Mais au-delà de mon point de vue personnel, il y a d’autres raisons pour lesquelles “Il Primo Giorno Della Mia Vita” réussit à tenir son rang. D’accord, les personnages auraient pu être un peu plus étoffés ici et là, mais les acteurs sont suffisamment sympathiques et compétents pour convaincre le spectateur. Toni Servillo, dans le rôle d’Uomo, forme l’axe de la narration sans pour autant devenir le personnage principal. Il est le portemanteau auquel les autres récits peuvent être suspendus. Grâce à l’interprétation de Servillo, Uomo ne devient pas une figure omnipotente, mais plutôt un héros sage, mais qui doute parfois. Le travail de caméra de Fabrizio Lucci, en particulier dans la Rome nocturne, est excellent et la musique de Maurizio Filardo est plus qu’un simple soutien. Mais ce qui m’a le plus séduit dans ce film, c’est la façon visuelle et bien construite dont Paolo Genovese raconte “Il Primo Giorno Della Mia Vita”.
Au début du film, Genovese nous montre souvent les “candidats au suicide” derrière une vitre ou au bord du cadre.
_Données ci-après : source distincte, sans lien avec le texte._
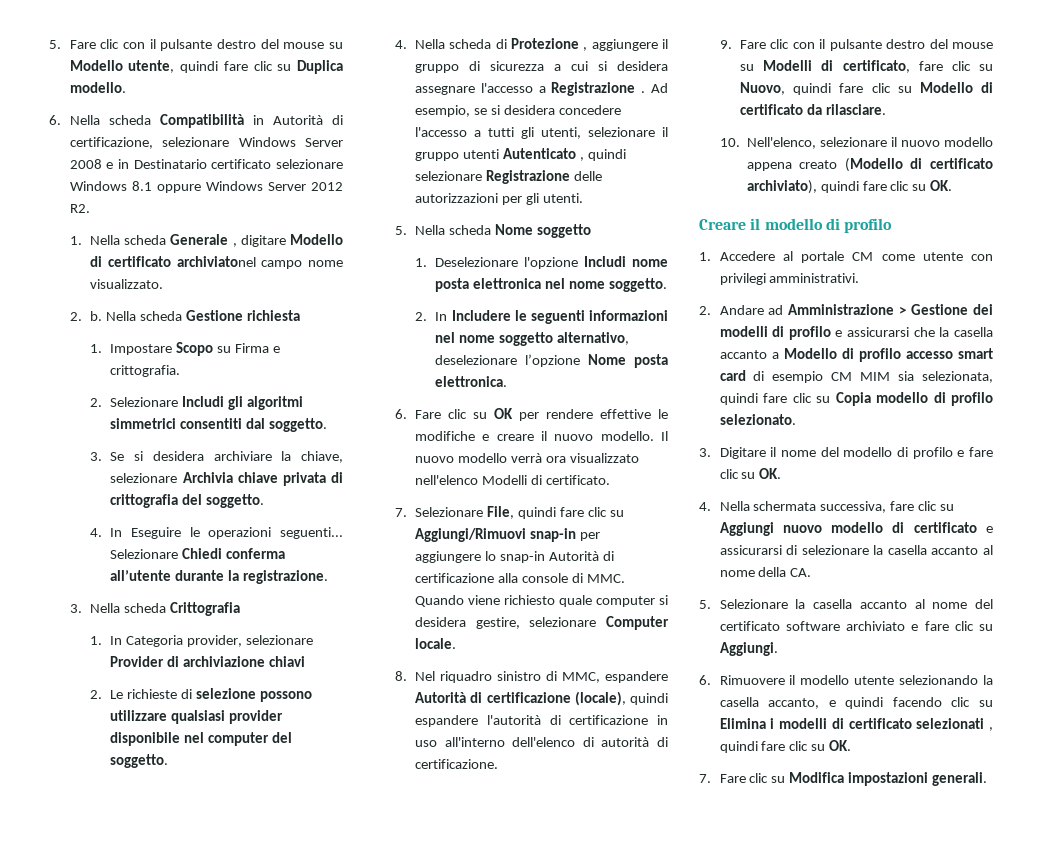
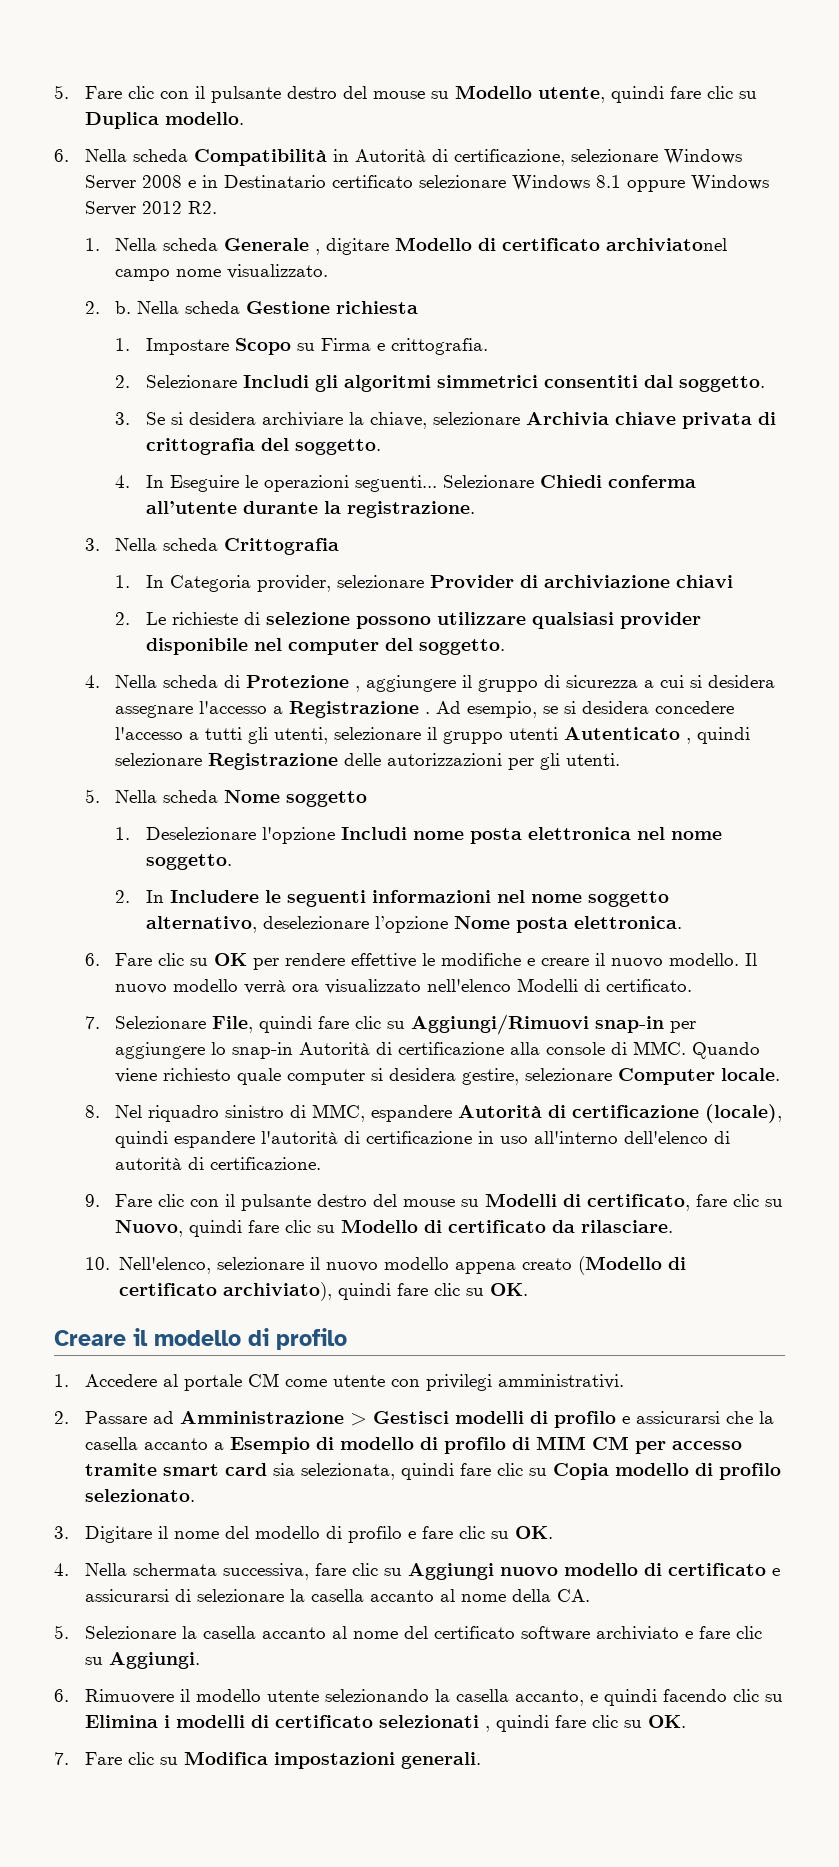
- 2. Andare ad Amministrazione > Gestione dei modelli di profilo e assicurarsi che la casella accanto a Modello di profilo accesso smart card di esempio CM MIM sia selezionata, quindi fare clic su Copia modello di profilo selezionato.
+ 2. Passare ad Amministrazione > Gestisci modelli di profilo e assicurarsi che la casella accanto a Esempio di modello di profilo di MIM CM per accesso tramite smart card sia selezionata, quindi fare clic su Copia modello di profilo selezionato.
Ce faisant, ils semblent parfois invisibles et souvent coupés du monde et, en fin de compte, de la vie elle-même. Peu à peu, Genovese abandonne ce côté formel et les personnages s’immergent davantage dans l’image et donc dans la vie. En fin de compte, l’une des conditions les plus importantes de l’existence s’avère être d’être remarqué, d’être vu. L’invisible, plus encore que la mort elle-même, c’est le fait d’être mort. En fait, “Il Primo Giorno Della Mia Vita” peut être considéré avant tout comme le moyen de sortir de l’invisibilité, et Genovese le fait pour moi de manière efficace, mais surtout émouvante.
Réalisateur : Paolo Genovese.
Acteurs : Toni Servillo, Valerio Mastandrea, Margherita Buy, Sara Serraiocco, Gabriele Cristini, Vittoria Puccini, Lino Guanciale, Elena Lietti, Antonio Gerardi, Giorgio Tirabassi, Davide Combusti, Fabiola Morabito, Andrea die Felice, Emanuele Macone, Alessandro Tiberi.